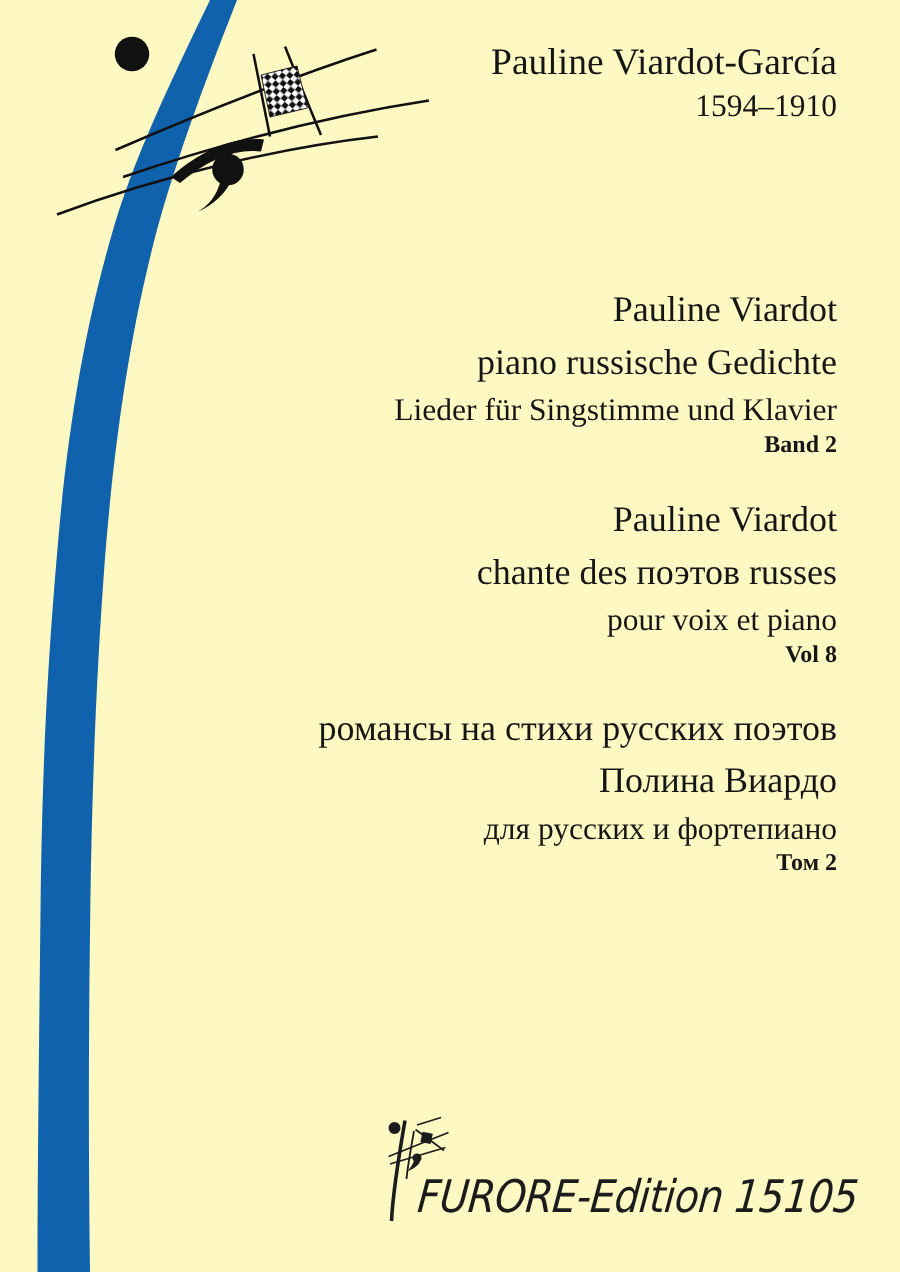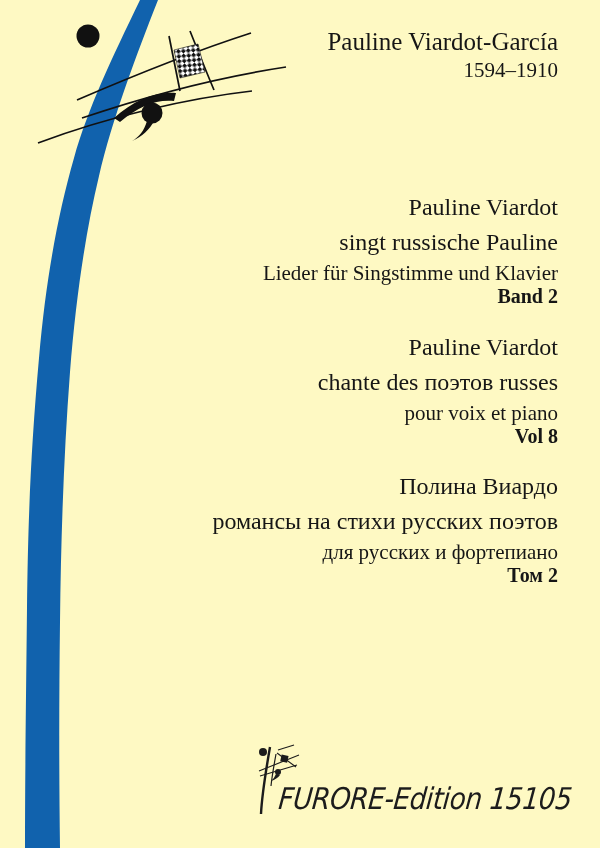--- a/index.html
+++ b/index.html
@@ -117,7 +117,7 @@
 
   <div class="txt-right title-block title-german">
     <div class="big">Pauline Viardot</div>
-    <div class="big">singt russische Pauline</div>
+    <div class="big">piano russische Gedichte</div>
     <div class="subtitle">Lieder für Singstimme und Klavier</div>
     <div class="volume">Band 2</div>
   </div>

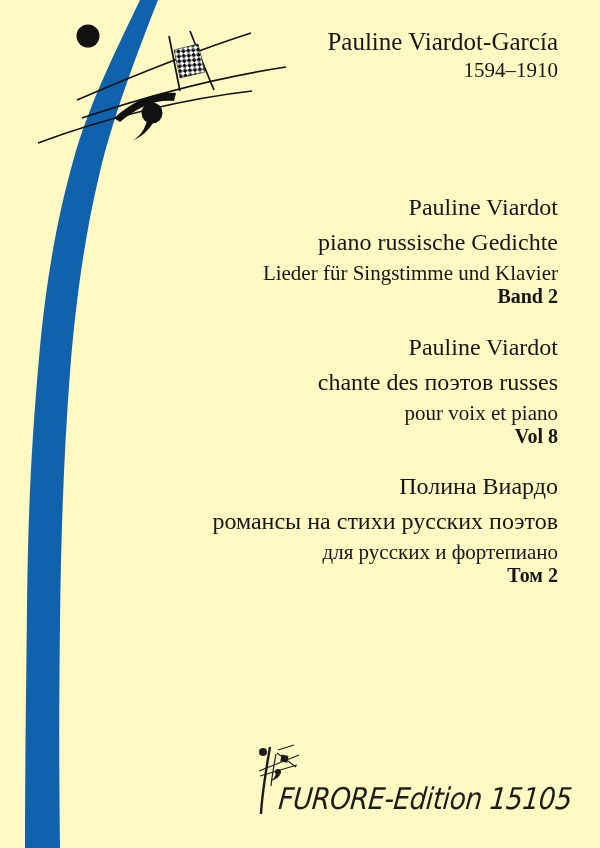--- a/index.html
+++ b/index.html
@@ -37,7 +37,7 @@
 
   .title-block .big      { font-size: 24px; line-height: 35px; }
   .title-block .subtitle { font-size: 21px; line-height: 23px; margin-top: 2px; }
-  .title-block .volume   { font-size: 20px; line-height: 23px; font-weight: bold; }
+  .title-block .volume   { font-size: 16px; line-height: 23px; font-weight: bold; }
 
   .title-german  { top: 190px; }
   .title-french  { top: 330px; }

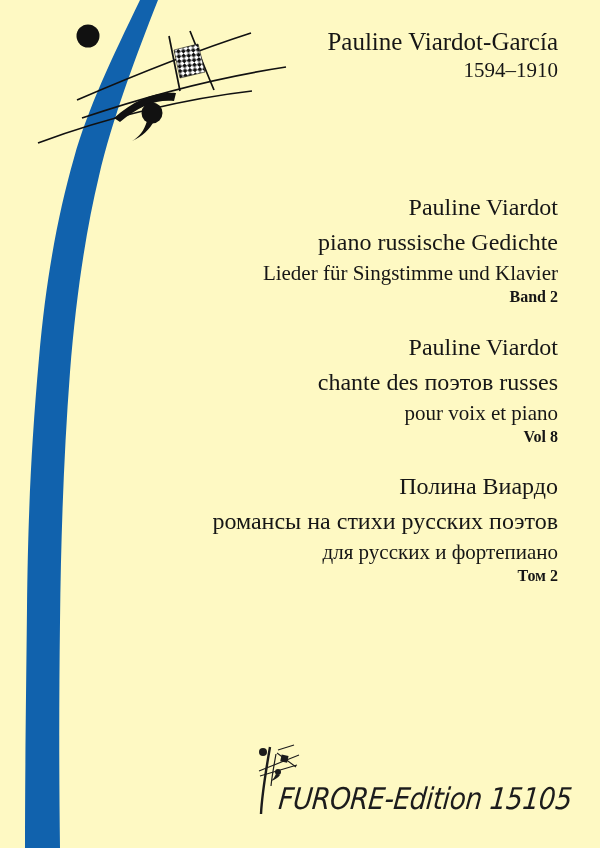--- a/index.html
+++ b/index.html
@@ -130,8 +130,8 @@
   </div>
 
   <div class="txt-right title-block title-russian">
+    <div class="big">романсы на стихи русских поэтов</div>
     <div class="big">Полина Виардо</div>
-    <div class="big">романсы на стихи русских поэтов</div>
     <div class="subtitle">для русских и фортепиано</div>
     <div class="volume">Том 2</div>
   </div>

YOUR OBJECTIVE »
Set down every record exactly as written, but drop the pictures.

OUTPUT BELOW »
--- a/index.html
+++ b/index.html
@@ -117,7 +117,7 @@
 
   <div class="txt-right title-block title-german">
     <div class="big">Pauline Viardot</div>
-    <div class="big">singt russische Pauline</div>
+    <div class="big">piano russische Gedichte</div>
     <div class="subtitle">Lieder für Singstimme und Klavier</div>
     <div class="volume">Band 2</div>
   </div>

--- a/index.html
+++ b/index.html
@@ -37,7 +37,7 @@
 
   .title-block .big      { font-size: 24px; line-height: 35px; }
   .title-block .subtitle { font-size: 21px; line-height: 23px; margin-top: 2px; }
-  .title-block .volume   { font-size: 20px; line-height: 23px; font-weight: bold; }
+  .title-block .volume   { font-size: 16px; line-height: 23px; font-weight: bold; }
 
   .title-german  { top: 190px; }
   .title-french  { top: 330px; }

--- a/index.html
+++ b/index.html
@@ -130,8 +130,8 @@
   </div>
 
   <div class="txt-right title-block title-russian">
+    <div class="big">романсы на стихи русских поэтов</div>
     <div class="big">Полина Виардо</div>
-    <div class="big">романсы на стихи русских поэтов</div>
     <div class="subtitle">для русских и фортепиано</div>
     <div class="volume">Том 2</div>
   </div>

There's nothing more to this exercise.